E ele lhes disse: Quando orardes, dizei: Pai nosso, que estás nos céus, santificado seja o teu nome; venha o teu reino; seja feita a tua vontade, assim na terra, como no céu.
Dá-nos cada dia o nosso pão cotidiano;
E perdoa-nos os nossos pecados, pois também nós perdoamos a qualquer que nos deve, e não nos conduzas à tentação, mas livra-nos do mal." (Lc 11, 1-4)
Antes de começar propriamente a análise do texto, é importante esclarecer quatro questões.

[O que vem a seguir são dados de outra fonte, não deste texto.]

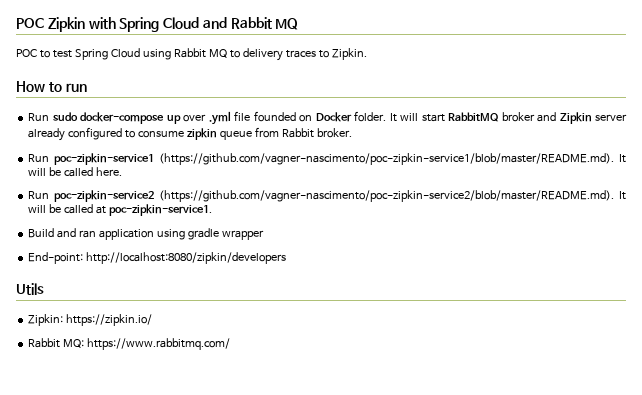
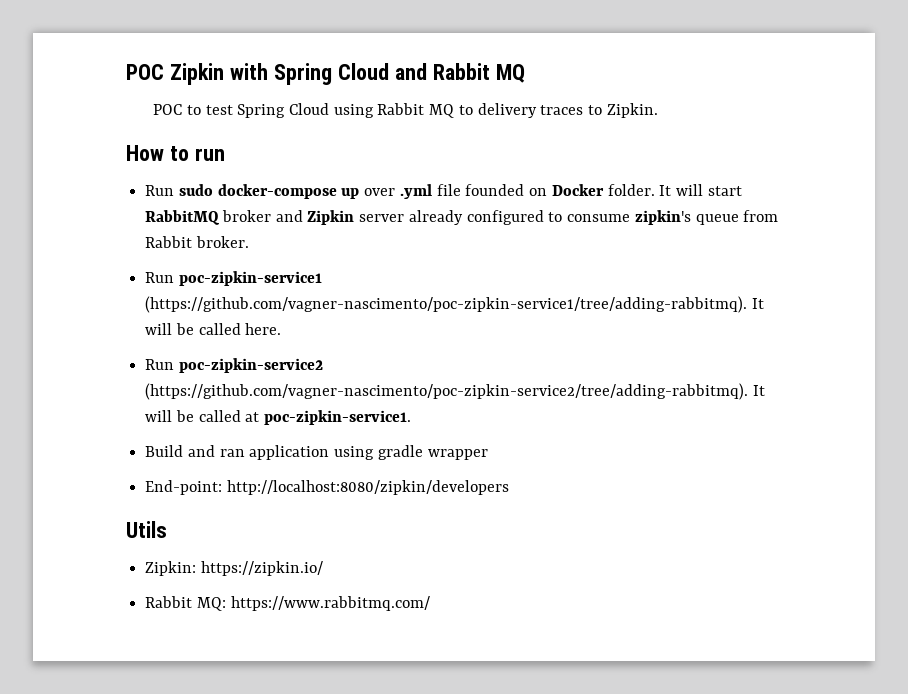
[186,128,217,140] zipkin -> [634,210,691,225] zipkin's
[159,153,615,165] (https://github.com/vagner-nascimento/poc-zipkin-service1/blob/master/README.md). -> [145,296,748,313] (https://github.com/vagner-nascimento/poc-zipkin-service1/tree/adding-rabbitmq).
[159,190,615,202] (https://github.com/vagner-nascimento/poc-zipkin-service2/blob/master/README.md). -> [145,383,749,400] (https://github.com/vagner-nascimento/poc-zipkin-service2/tree/adding-rabbitmq).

A primeira é que, na época de Jesus, haviam muitos grupos religiosos. Cada grupo religioso tinha sua própria forma de orar. Como se pode ver no texto de Lucas (vide grifo), João Batista tinha uma oração que caracterizava seus seguidores. Da mesma forma, os discípulos pediram que Jesus lhes ensinasse a oração característica deles. A oração diferenciava os grupos. Portanto, a oração ensinada por Cristo distinguia seus discípulos de outros grupos.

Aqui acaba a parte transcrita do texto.